Je prêche l’action de voyager sans laisser la trace de mon passage. Pourtant, j’ai cette démangeaison permanente de collecter des gri-gris. Allant de la carte postale au ticket de caisse en passant par la capture d’une liste de courses trouvée par terre et écrite en espagnol, mes trésors insignifiants se glissent entre les pages d’un livre d’Enrique Vila-Matas, écrivain barcelonais, que je n’ai pas pu m’empêcher d’acquérir. Vous comprenez, c’est de la littérature locale, et puis ils m’offraient le marque-pages du librairie – encore un gri-gri.
Je fais exprès de ne pas mentionner tout de go l’autre addiction sous-jacente du souvenir à tout prix : la pulsion automatique de vouloir tout prendre en photo. Je vous vois lever les yeux au ciel et acquiescer de la tête. Tous ces gens qui se prennent en selfie devant chaque monument sans même y jeter un œil, c’est intolérable ! Oui, j’entends. Sans aller jusque là, j’admets avoir le clic facile. Et que celui où celle qui ne l’a pas aussi me jette la première pierre. Encore une fois, en tant qu’écrivain, je suis excusée. Trouver des moyens de contrecarrer l’éventuelle perte de mémoire fait partie de la profession. Après tout, il n’y a pas plus grande angoisse que d’avoir traversé la ville à pieds sur 30 kilomètres et, une fois nos fesses confortablement installées à la terrasse d’un bar, un verre de sangria dans chaque main, se regarder et de se dire « qu’est-ce qu’on a fait ce matin déjà ? » Heureusement, il m’arrive aussi de prendre des notes.

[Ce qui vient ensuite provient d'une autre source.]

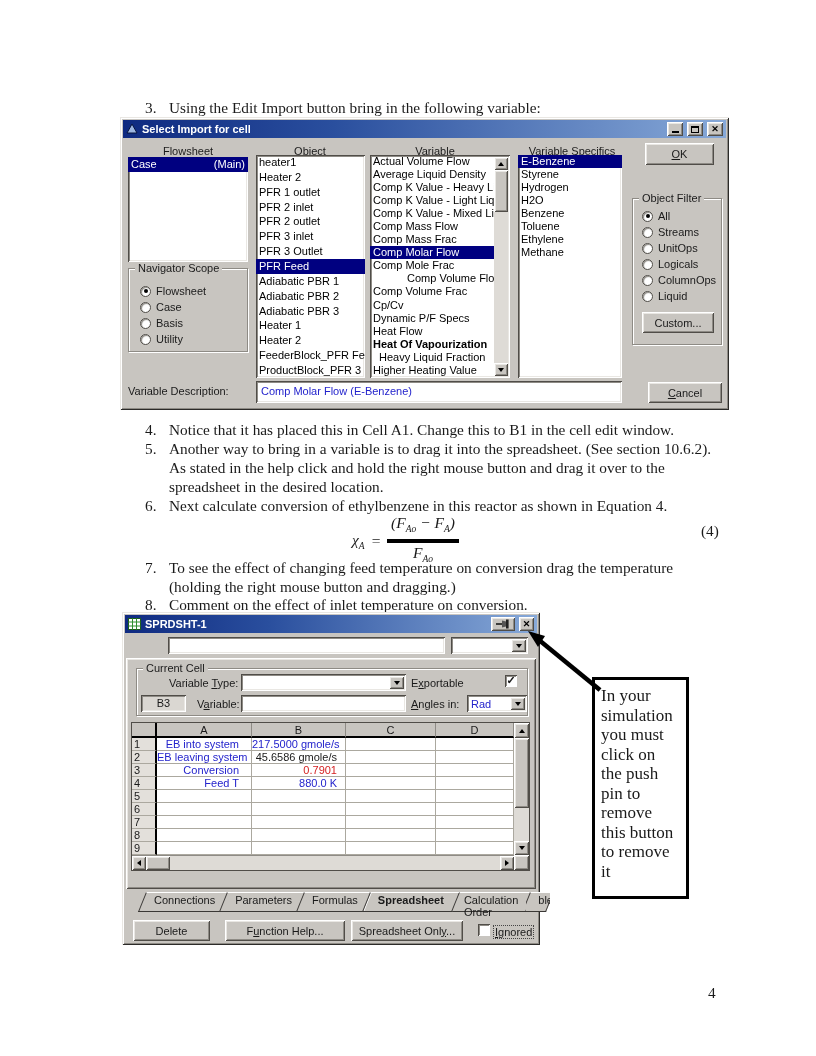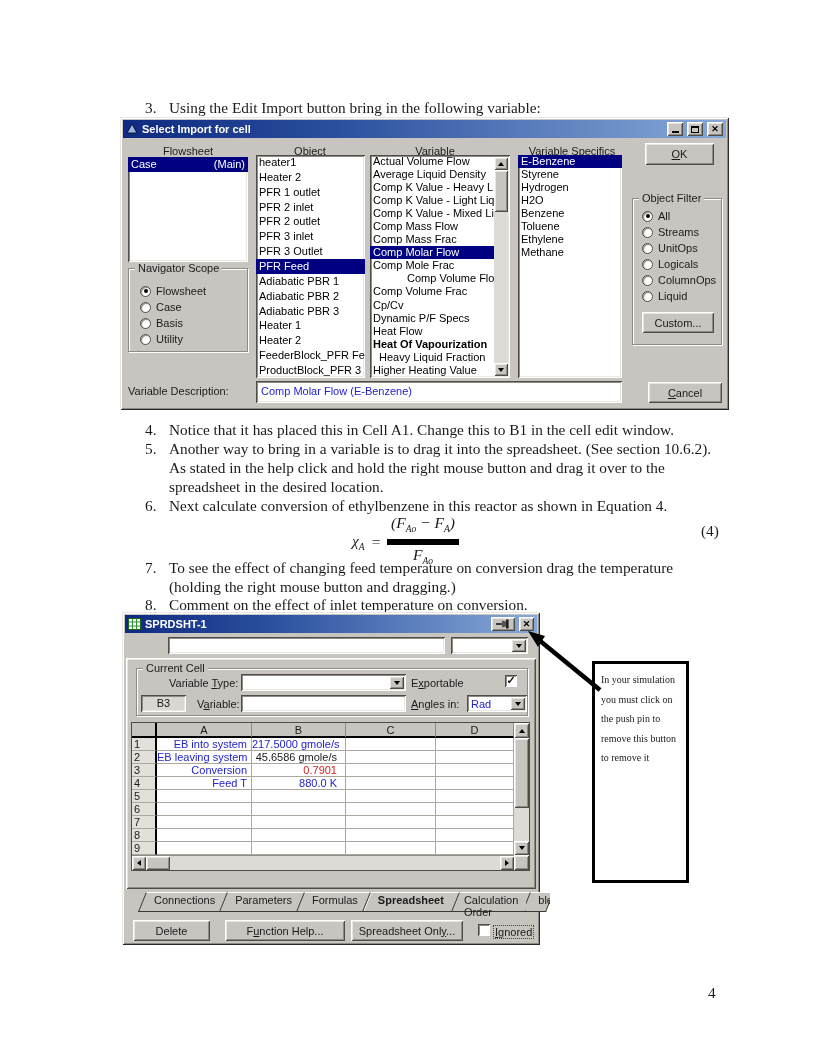"(FAo − FA)" .frac .fnum { border-bottom: 6px solid #000000 -> 4px solid #000000 }
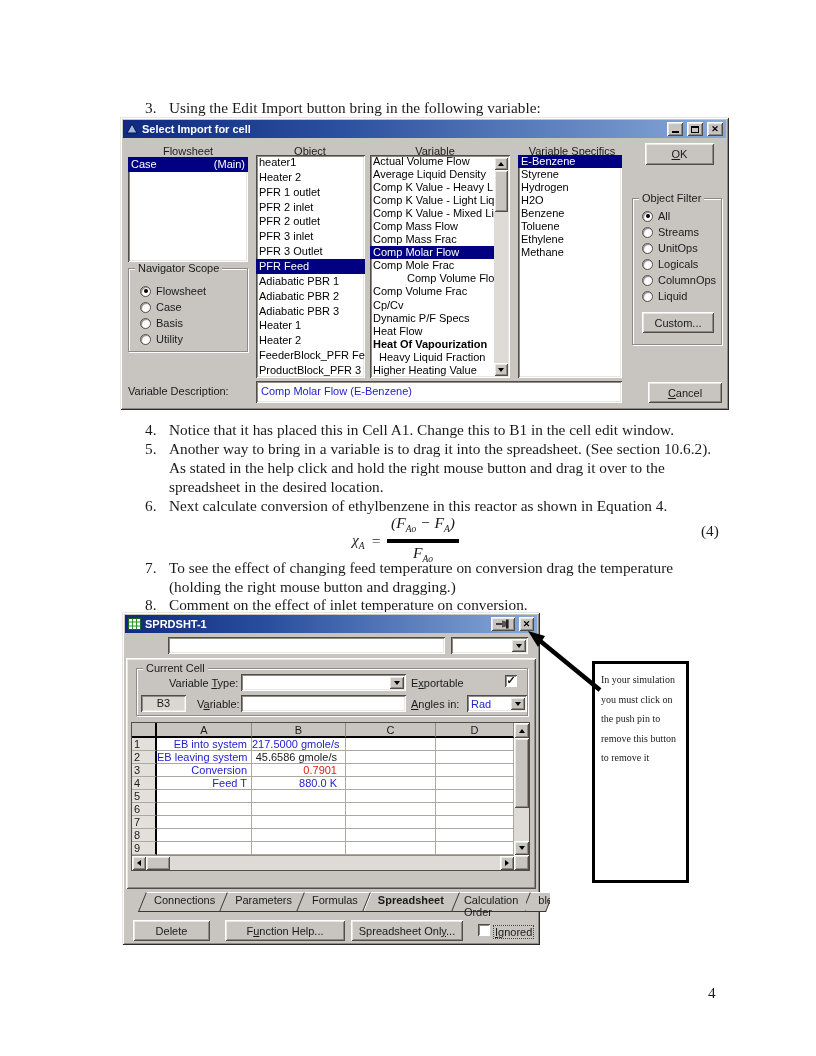"In your simulation you must" .annot-box { font-size: 10px -> 17px; margin-top: none -> 16px }
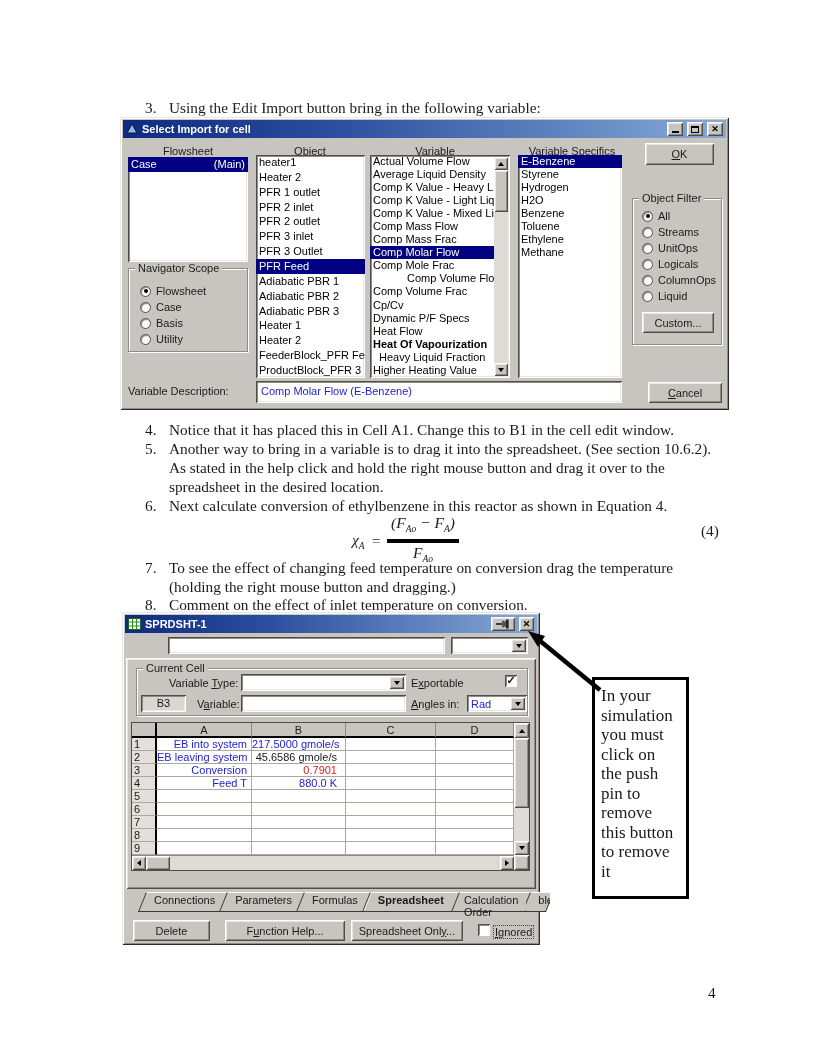"EB into system" .ca { padding-right: 4px -> 12px }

Autre argument en faveur des gri-gris : la possibilité de tisser des liens qu’ils permettent en marquant l’anecdote, que l’on prendra par la suite plaisir à raconter. Certaines de mes possessions barcelonaises me rappellent que dans toute la vieille ville, je n’ai fait que croiser des chaussures solitaires abandonnées, et me questionner sur ce qu’il était advenu de leurs propriétaires. La carte de visite d’un restaurant me rappelle, elle, une recette inoubliable de tapas ainsi que le visage du Cerbère, gardien de tables non-réservées, avec qui j’ai entretenu une brève relation d’amour-haine. Nous étions, à la fin du repas, déchirés de nous dire adieu. Autrement, un morceau ajouté à l’une de mes playlists me rappelle un concert de piano sur lequel je suis tombée par hasard le premier soir en sortant de l’avion, dans la cour perdue d’une ruelle enchantée que je ne retrouverai jamais. En rentrant en France, un flyer plié en quatre dans la poche arrière de mon jean témoigne d’un spectacle de flamenco vu sur un coup de tête a l’inoubliable Palau de Música et après lequel, ivre de beauté, j’ai dansé toute la nuit en jouant des castagnettes imaginaires. Toutes ces évocations font ressurgir un autre souvenir, celui, ultime et que je recommande, de réussir à ramener un trésor comestible. En effet, lors de mon précédent voyage à Londres, je me rappelle que Jeje, mon hôte revenant tout juste d’un bref séjour à Turin, m’avait ramené dans un minuscule doggy-bag un échantillon de viande merveilleusement cuisinée, comme savent le faire les italiens, et que nous avions dégustés quelques heures plus tard au fin fond de Brixton, alors qu’il me contait son voyage.
Ces exemples démontrent l’importance de se détacher volontairement de la foule, d’arpenter, de collectionner sans relâche les miettes qui constitueront les seuls souvenirs qui vous seront réellement propres. N’hésitez pas, ensuite, à vous faire inviter comme conteur d’histoires, et comprenez également que je garderai d’autres événements pour moi seule. Un magicien ne dévoile jamais ses secrets, l’écrivain, lui, s’en garde une petite partie.